Turkey slams UN for report criticising emergency rule
Turkey accused the United Nations High Commissioner for Human Rights of bias after he published a report saying the government was using emergency powers to stifle any form of criticism and dissent.
The commissioner made "unfounded allegations matching up perfectly with the propaganda efforts of terrorist organisations," the Turkish Foreign Ministry said on its website on Tuesday. "This is an unacceptable situation."
Routine extensions of the state of emergency, in place since the July 15 coup attempt, have led to profound human rights violations affecting hundreds of thousands of people, the UN High Commissioner for Human Rights Zeid Ra’ad Al Hussein said in the report.
"This person, who is the head of an international body bearing an unquestionable global importance, unfortunately, relegated the said UN body under his administration into a position of a collaborator of terrorist organisations. We condemn this situation. We are also saddened because of the damage inflicted on this universal organisation," the Foreign Ministry said.

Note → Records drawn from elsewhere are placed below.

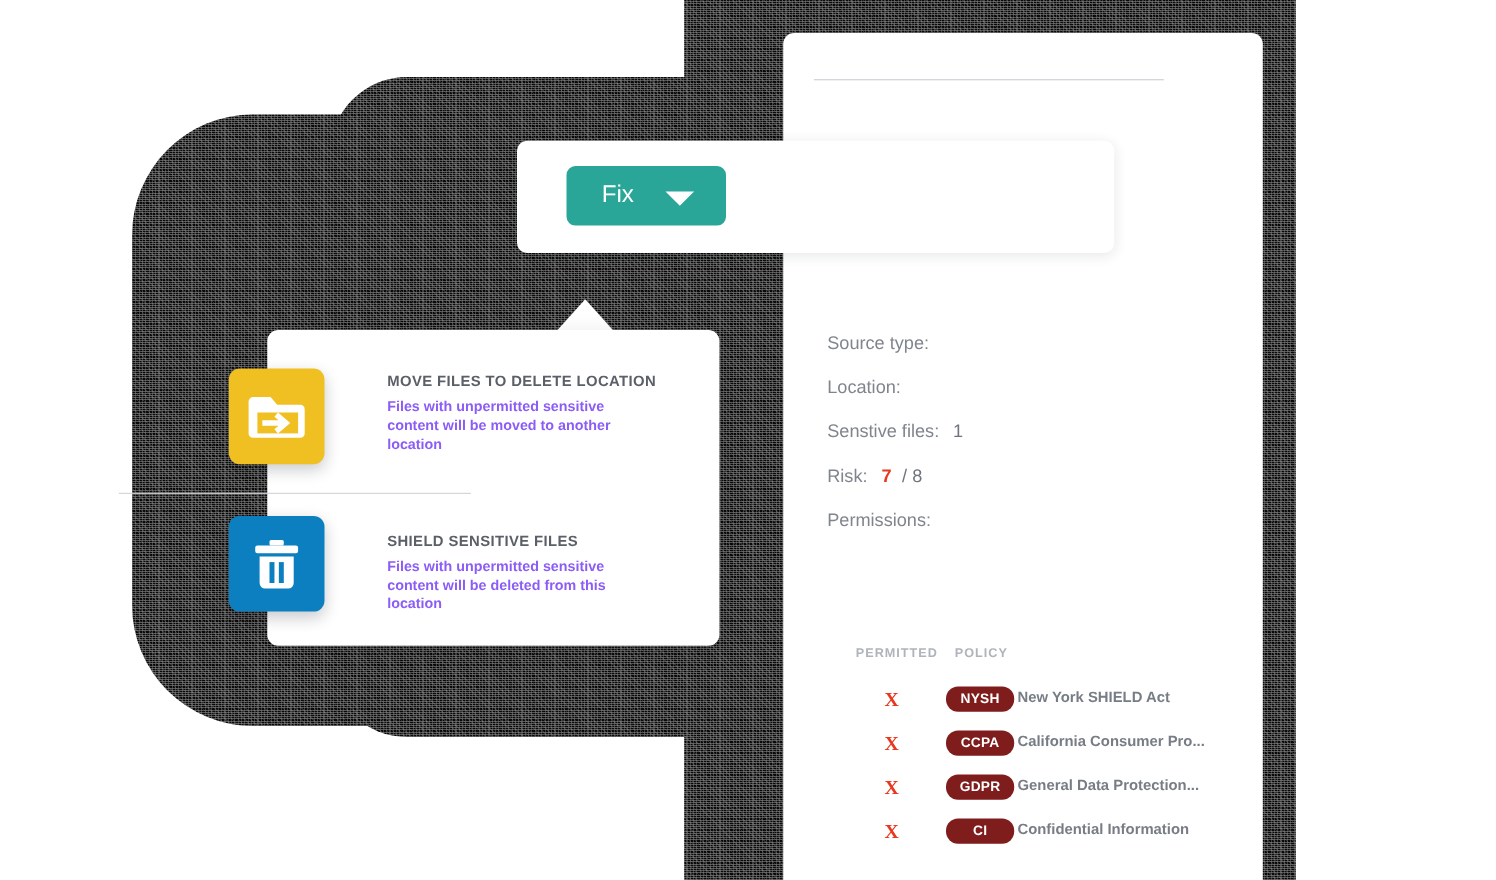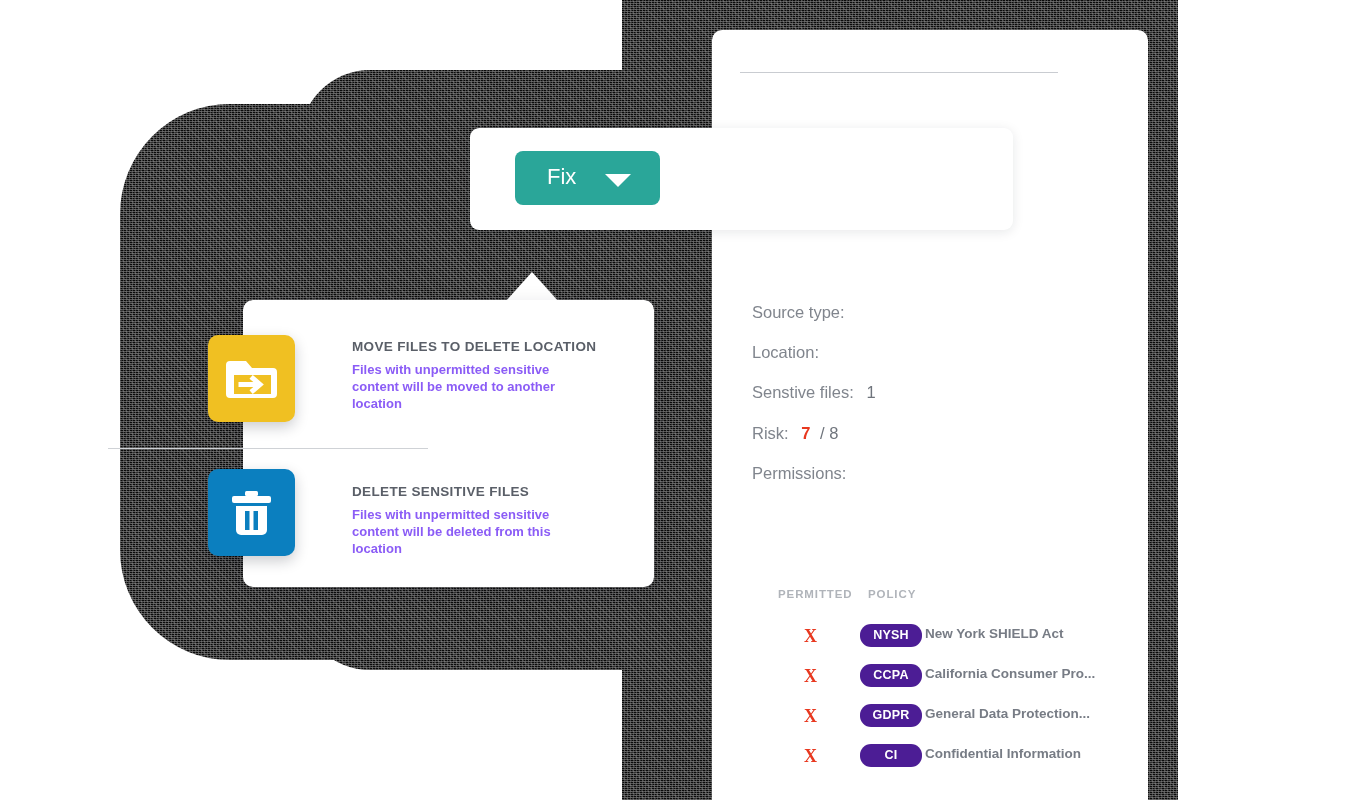--- a/index.html
+++ b/index.html
@@ -366,7 +366,7 @@
       <rect x="45.5" y="42" width="4.5" height="19" fill="#0b7fbf"></rect>
     </svg>
   </div>
-  <div class="menu-title" id="delete-title">DELETE SENSITIVE FILES</div>
+  <div class="menu-title" id="delete-title">SHIELD SENSITIVE FILES</div>
   <div class="menu-desc" id="delete-desc">Files with unpermitted sensitive content will be deleted from this location</div>
 
 </div>

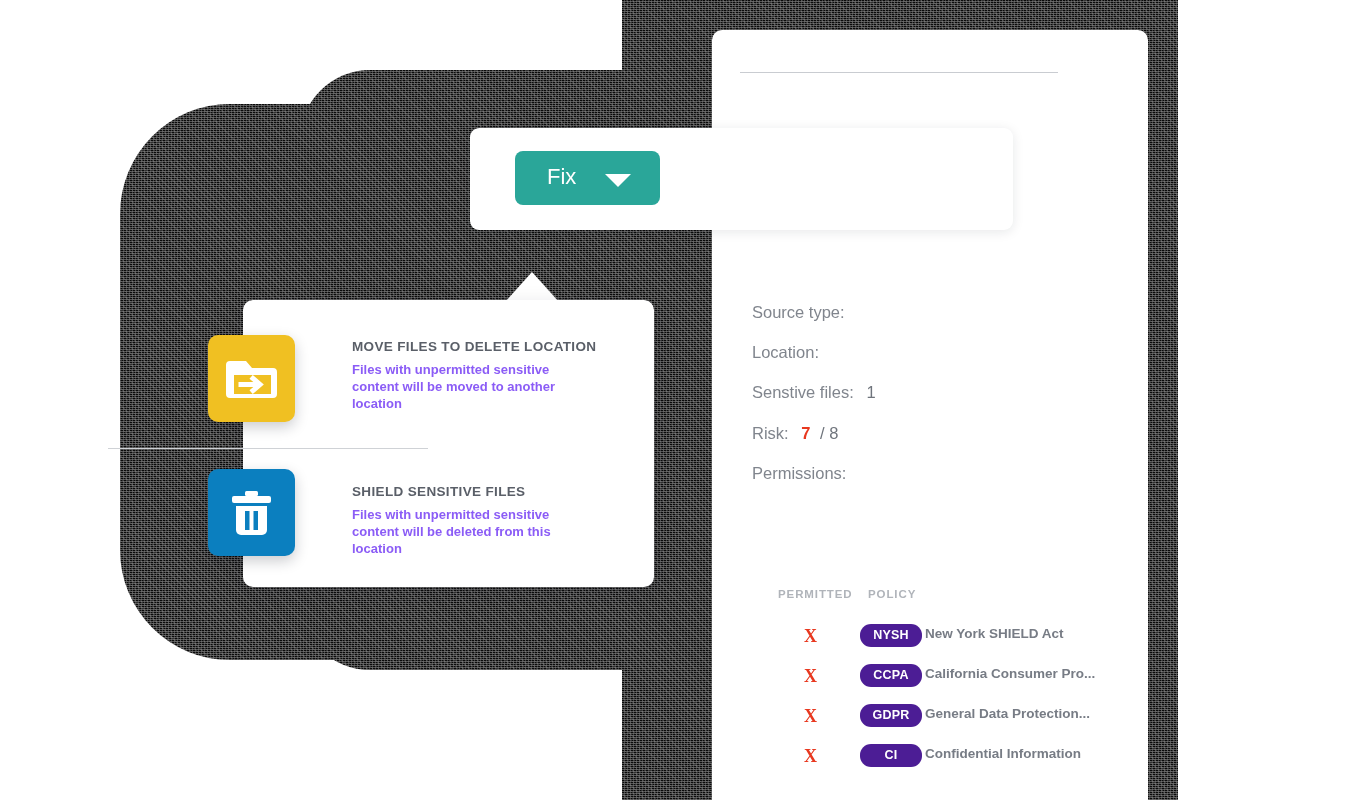--- a/index.html
+++ b/index.html
@@ -138,7 +138,7 @@
     line-height: 23px;
     text-align: center;
     border-radius: 11px;
-    background: #4c1d95;
+    background: #7f1d1d;
     color: #ffffff;
     font-size: 12.5px;
     font-weight: 700;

Turkish police and prosecutors have locked up tens of thousands of people for involvement in the coup attempt, as well as Kurdish opposition leaders and leftist activists. Turkish President Recep Tayyip Erdoğan is seeking to strengthen his executive powers ahead of presidential elections next year that will replace Turkey's parliamentary system of government with one-man rule. The European Union has also called on Turkey to lift the state of emergency.

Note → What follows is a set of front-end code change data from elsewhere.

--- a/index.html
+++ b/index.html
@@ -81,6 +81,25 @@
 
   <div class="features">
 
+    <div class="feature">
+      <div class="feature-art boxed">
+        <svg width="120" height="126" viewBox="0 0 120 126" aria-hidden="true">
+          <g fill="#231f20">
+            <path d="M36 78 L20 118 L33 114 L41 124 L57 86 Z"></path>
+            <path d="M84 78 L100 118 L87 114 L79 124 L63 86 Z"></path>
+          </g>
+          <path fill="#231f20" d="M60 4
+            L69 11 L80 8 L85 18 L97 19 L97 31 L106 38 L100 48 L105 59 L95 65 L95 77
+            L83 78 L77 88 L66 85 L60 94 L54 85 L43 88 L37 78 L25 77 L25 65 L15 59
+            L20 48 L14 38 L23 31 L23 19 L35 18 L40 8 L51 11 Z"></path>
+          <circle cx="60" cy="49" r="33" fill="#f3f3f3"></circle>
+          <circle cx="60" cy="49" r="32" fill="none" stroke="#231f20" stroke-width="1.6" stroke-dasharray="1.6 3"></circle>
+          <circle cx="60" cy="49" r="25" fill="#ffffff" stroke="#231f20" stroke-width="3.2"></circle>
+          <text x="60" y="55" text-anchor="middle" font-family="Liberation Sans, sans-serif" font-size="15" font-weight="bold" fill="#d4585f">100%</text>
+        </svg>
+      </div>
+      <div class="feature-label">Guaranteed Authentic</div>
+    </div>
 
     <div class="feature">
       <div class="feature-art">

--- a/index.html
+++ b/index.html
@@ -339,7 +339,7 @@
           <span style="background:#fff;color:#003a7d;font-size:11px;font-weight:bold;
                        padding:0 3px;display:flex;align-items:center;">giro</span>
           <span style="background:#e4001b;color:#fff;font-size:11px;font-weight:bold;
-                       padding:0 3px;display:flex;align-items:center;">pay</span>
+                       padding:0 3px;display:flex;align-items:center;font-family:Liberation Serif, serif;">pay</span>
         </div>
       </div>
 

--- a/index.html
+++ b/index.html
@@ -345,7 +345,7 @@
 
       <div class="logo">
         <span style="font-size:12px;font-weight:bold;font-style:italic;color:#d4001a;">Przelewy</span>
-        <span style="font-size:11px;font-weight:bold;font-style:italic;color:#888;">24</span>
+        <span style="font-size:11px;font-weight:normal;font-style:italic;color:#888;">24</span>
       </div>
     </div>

“The sheer number, frequency and lack of connection of several (emergency) decrees to any national threat seem to … point to the use of emergency powers to stifle any form of criticism or dissent vis-à-vis the government,” the United Nations said in the report.

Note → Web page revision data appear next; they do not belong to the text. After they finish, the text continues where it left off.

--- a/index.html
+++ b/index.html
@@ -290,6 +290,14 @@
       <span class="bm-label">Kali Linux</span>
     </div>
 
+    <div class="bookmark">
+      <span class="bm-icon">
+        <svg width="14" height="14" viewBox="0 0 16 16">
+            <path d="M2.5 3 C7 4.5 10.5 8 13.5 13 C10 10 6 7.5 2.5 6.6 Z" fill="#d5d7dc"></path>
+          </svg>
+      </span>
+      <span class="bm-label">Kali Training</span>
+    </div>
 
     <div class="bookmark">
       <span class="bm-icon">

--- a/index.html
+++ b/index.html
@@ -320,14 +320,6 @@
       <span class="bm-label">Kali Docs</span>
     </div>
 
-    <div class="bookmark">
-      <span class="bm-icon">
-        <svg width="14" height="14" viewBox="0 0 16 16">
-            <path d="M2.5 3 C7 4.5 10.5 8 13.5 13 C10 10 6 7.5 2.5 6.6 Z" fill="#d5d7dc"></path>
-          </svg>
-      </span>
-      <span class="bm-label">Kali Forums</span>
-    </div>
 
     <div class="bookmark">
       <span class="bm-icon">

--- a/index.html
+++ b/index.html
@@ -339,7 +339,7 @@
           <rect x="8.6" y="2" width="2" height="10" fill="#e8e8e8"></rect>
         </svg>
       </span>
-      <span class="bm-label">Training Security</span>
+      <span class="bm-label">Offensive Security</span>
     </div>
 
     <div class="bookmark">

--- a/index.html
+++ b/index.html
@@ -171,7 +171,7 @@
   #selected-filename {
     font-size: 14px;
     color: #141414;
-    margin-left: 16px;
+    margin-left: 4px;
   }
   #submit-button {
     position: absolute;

Emergency rule in Turkey may have “long-lasting implications on the institutional and socio-economic fabric,” the UN warned.
The April 2017 referendum that extended the president’s executive powers into both the legislature and the judiciary was seriously problematic, resulting in interference with the work of the judiciary and curtailment of parliamentary oversight over the executive branch, the report said.
“Twenty-two emergency decrees were promulgated by the end of 2017, with many regulating matters unrelated to the state of emergency and used to limit various legitimate activities by civil society actors,” the UN said. “The decrees also foster impunity, affording immunity to administrative authorities acting within the framework of the decrees.”
Moody's downgraded Turkey's sovereign debt to two steps below investment grade earlier this month, warning that Erdoğan's increased powers made policy decisions less predictable and threatened to undermine other institutions in the country.